Una noche, mientras veíamos una película en su sofá, me tomó la mano:

—Marta, ¿te has planteado volver a casarte?

Me quedé helada. Sentí el vértigo de quien mira al abismo. No supe qué decirle; solo aparté la mirada y murmuré:

—No lo sé… No creo estar hecha para eso otra vez.

Álvaro no insistió. Me abrazó en silencio y yo sentí una mezcla de alivio y culpa. ¿Por qué no podía dar ese paso? ¿Era miedo o simplemente ya no creía en los finales felices?

Lucía se dio cuenta enseguida. Un día entró en la cocina mientras preparaba lentejas y soltó:

—Mamá, Álvaro te quiere. ¿Por qué no le das una oportunidad? ¿O es que tienes miedo de volver a ponerte un vestido blanco?

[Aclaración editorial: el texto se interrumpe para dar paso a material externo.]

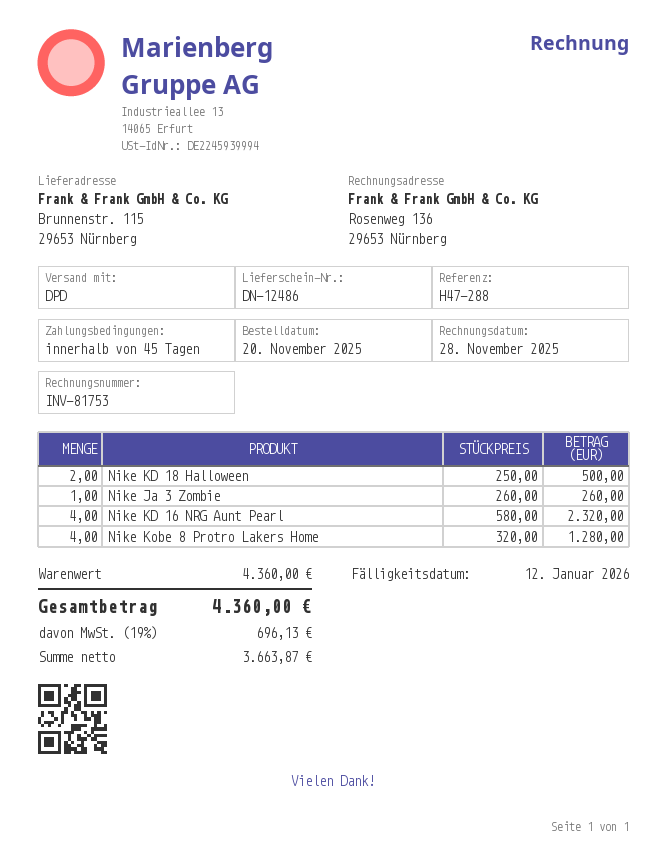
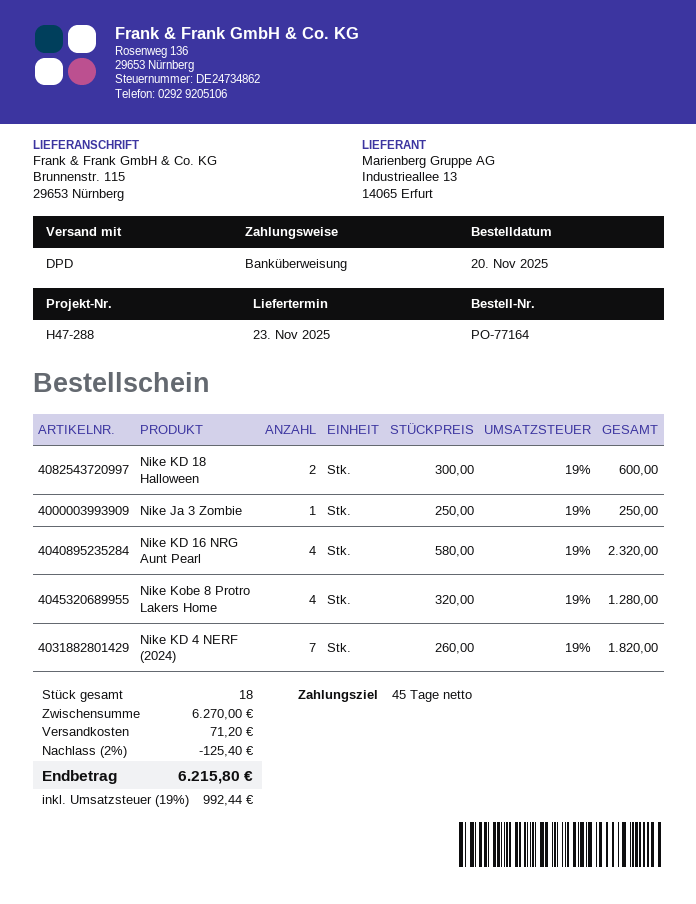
Nike KD 18 Halloween: 2 x 250.00 = 500.00 -> 2 x 300.00 = 600.00
Nike Ja 3 Zombie: 1 x 260.00 = 260.00 -> 1 x 250.00 = 250.00
Nike KD 4 NERF (2024): none -> 7 x 260.00 = 1820.00
subtotal: 4360.00 -> 6270.00
discount: none -> 2% = 125.40
shipping: none -> 71.20
tax: 19% = 696.13 -> 19% = 992.44
total: 4360.00 -> 6215.80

Me reí para disimular el nudo en la garganta:

—No es eso, hija… Es que después de lo que pasó con tu padre…

—Papá ya no está —me interrumpió—. Pero tú sigues aquí.

Tenía razón. Fernando se había ido hacía años y yo seguía atrapada en el pasado, temiendo repetir errores o sufrir otra vez. Pero también había aprendido a disfrutar de mi soledad: leer hasta tarde sin dar explicaciones, viajar cuando me apetecía, decidir por mí misma sin pedir permiso.

Una tarde de domingo, mientras paseaba sola por el Puente Romano viendo cómo caía el sol sobre el Tormes, comprendí algo: no necesitaba casarme para ser feliz ni para sentirme completa. Podía querer a Álvaro sin promesas eternas ni vestidos blancos; podía ser madre, amiga y amante sin etiquetas ni expectativas ajenas.

Esa noche llamé a Álvaro:

—No quiero casarme —le dije—. Pero quiero estar contigo… si tú también quieres.

Él sonrió al otro lado del teléfono:

—Eso es todo lo que necesito.

Ahora Lucía sigue bromeando con lo del vestido blanco cada vez que ve una boda en la tele:

—Mamá, aún estás a tiempo…

Yo le guiño un ojo y le digo:

—La felicidad no siempre lleva velo ni anillo.

A veces me pregunto si tomé la decisión correcta o si solo estoy huyendo del dolor. ¿Es cobardía elegir la soledad antes que arriesgarse otra vez? ¿O es valentía aprender a quererse sin depender de nadie más? ¿Vosotros qué pensáis?